[Web page revision data]
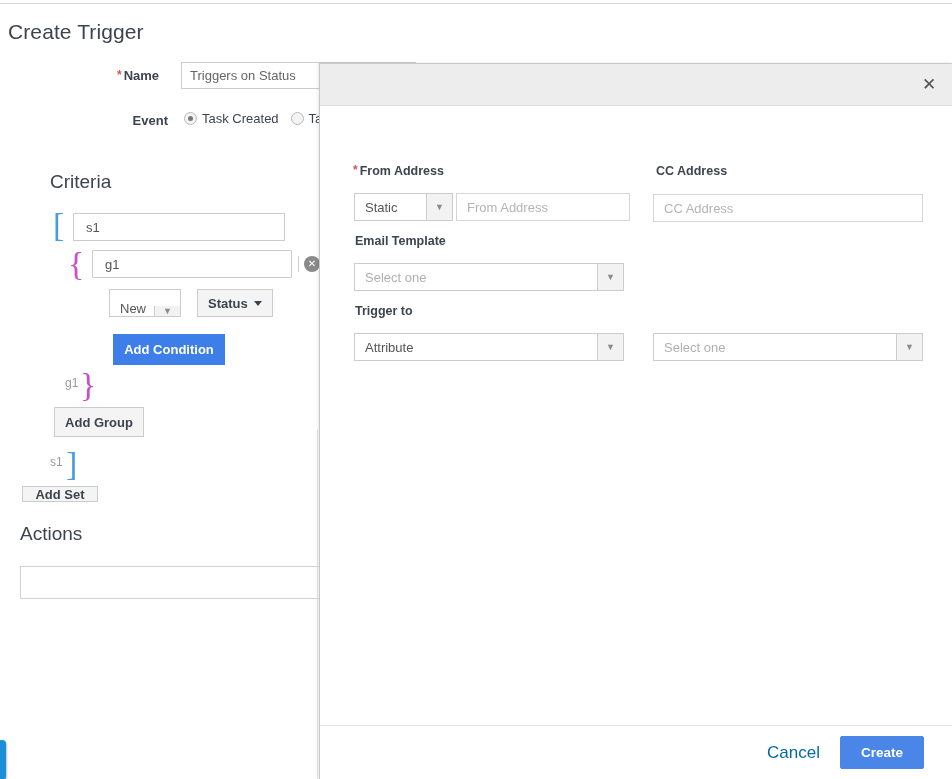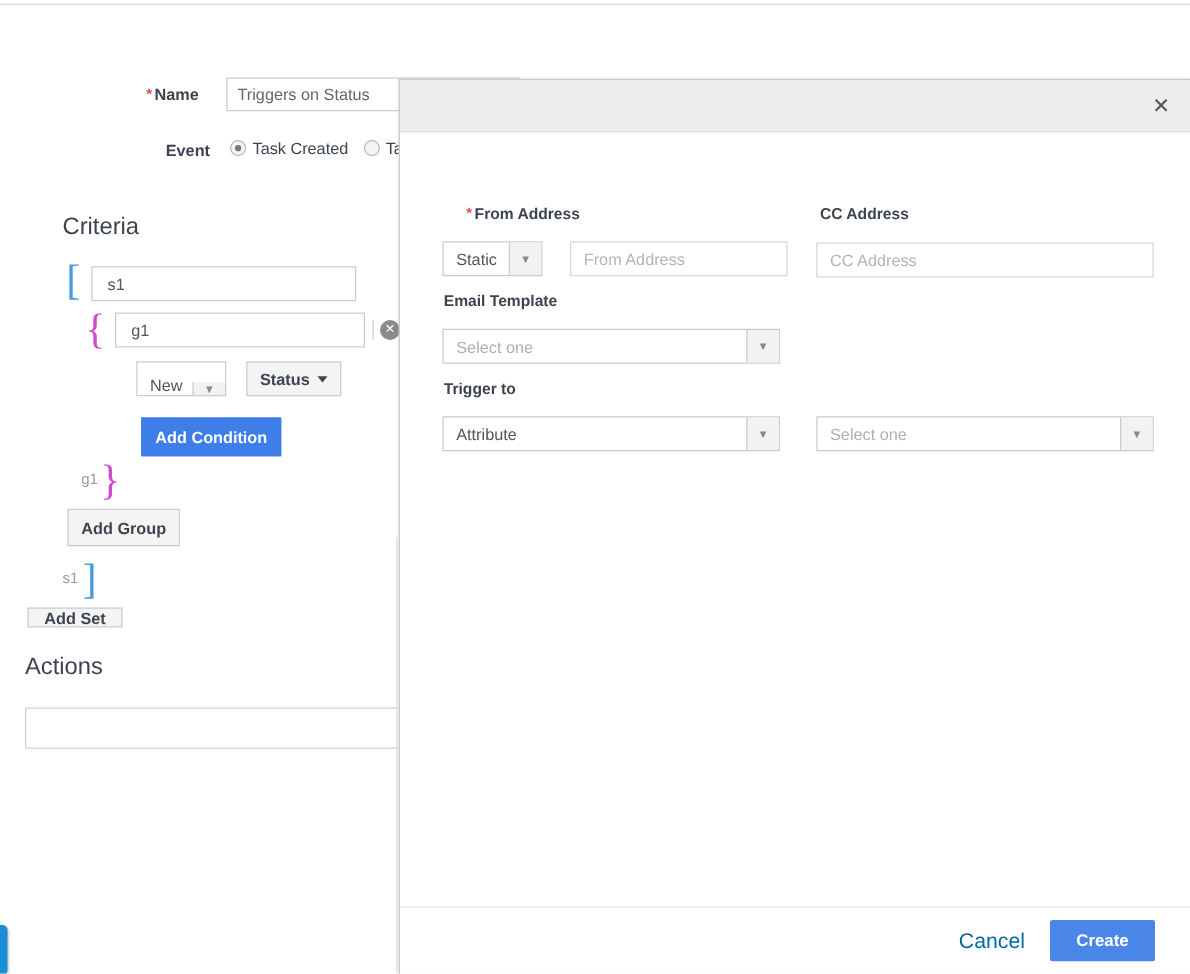--- a/index.html
+++ b/index.html
@@ -340,26 +340,26 @@
     background: #fff;
     padding: 3px 10px;
     font-family: "Liberation Sans", sans-serif;
     font-size: 13px;
     color: #555;
     outline: none;
   }
   .dlg-input::placeholder { color: #b4b4b4; }
 
   
-  .lbl-from      { left: 33px;  top: 58px; margin-left: 20px; }
+  .lbl-from      { left: 33px;  top: 58px; }
   .lbl-cc        { left: 336px; top: 58px; }
   .lbl-template  { left: 35px;  top: 128px; }
   .lbl-trigger   { left: 35px;  top: 198px; }
 
-  .combo-static  { left: 34px;  top: 87px;  width: 80px; }
+  .combo-static  { left: 34px;  top: 87px;  width: 99px; }
   .in-from       { left: 136px; top: 87px;  width: 174px; }
   .in-cc         { left: 333px; top: 88px;  width: 270px; }
   .combo-tmpl    { left: 34px;  top: 157px; width: 270px; }
   .combo-attr    { left: 34px;  top: 227px; width: 270px; }
   .combo-trigto  { left: 333px; top: 227px; width: 270px; }
 
   .dlg-footer {
     flex: 0 0 54px;
     height: 54px;
     border-top: 1px solid #e3e3e3;
@@ -389,20 +389,21 @@
 </style>
 </head>
 <body>
 
 <div id="root">
 
   <div class="bg-page">
 
     <div class="bg-topline"></div>
 
+    <div class="page-title">Create Trigger</div>
 
     <div class="name-label">
       <span class="req-star">*</span><span>Name</span>
     </div>
     <input class="name-input" type="text" value="Triggers on Status" style="">
 
     <div class="event-label">Event</div>
     <div class="radio-group">
       <label class="radio-item">
         <span class="radio-dot checked"></span>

## Work request
Set down each of the records precisely, leaving any pictures behind.

## Solution for this problem
--- a/index.html
+++ b/index.html
@@ -340,26 +340,26 @@
     background: #fff;
     padding: 3px 10px;
     font-family: "Liberation Sans", sans-serif;
     font-size: 13px;
     color: #555;
     outline: none;
   }
   .dlg-input::placeholder { color: #b4b4b4; }
 
   
-  .lbl-from      { left: 33px;  top: 58px; margin-left: 20px; }
+  .lbl-from      { left: 33px;  top: 58px; }
   .lbl-cc        { left: 336px; top: 58px; }
   .lbl-template  { left: 35px;  top: 128px; }
   .lbl-trigger   { left: 35px;  top: 198px; }
 
-  .combo-static  { left: 34px;  top: 87px;  width: 80px; }
+  .combo-static  { left: 34px;  top: 87px;  width: 99px; }
   .in-from       { left: 136px; top: 87px;  width: 174px; }
   .in-cc         { left: 333px; top: 88px;  width: 270px; }
   .combo-tmpl    { left: 34px;  top: 157px; width: 270px; }
   .combo-attr    { left: 34px;  top: 227px; width: 270px; }
   .combo-trigto  { left: 333px; top: 227px; width: 270px; }
 
   .dlg-footer {
     flex: 0 0 54px;
     height: 54px;
     border-top: 1px solid #e3e3e3;
@@ -389,20 +389,21 @@
 </style>
 </head>
 <body>
 
 <div id="root">
 
   <div class="bg-page">
 
     <div class="bg-topline"></div>
 
+    <div class="page-title">Create Trigger</div>
 
     <div class="name-label">
       <span class="req-star">*</span><span>Name</span>
     </div>
     <input class="name-input" type="text" value="Triggers on Status" style="">
 
     <div class="event-label">Event</div>
     <div class="radio-group">
       <label class="radio-item">
         <span class="radio-dot checked"></span>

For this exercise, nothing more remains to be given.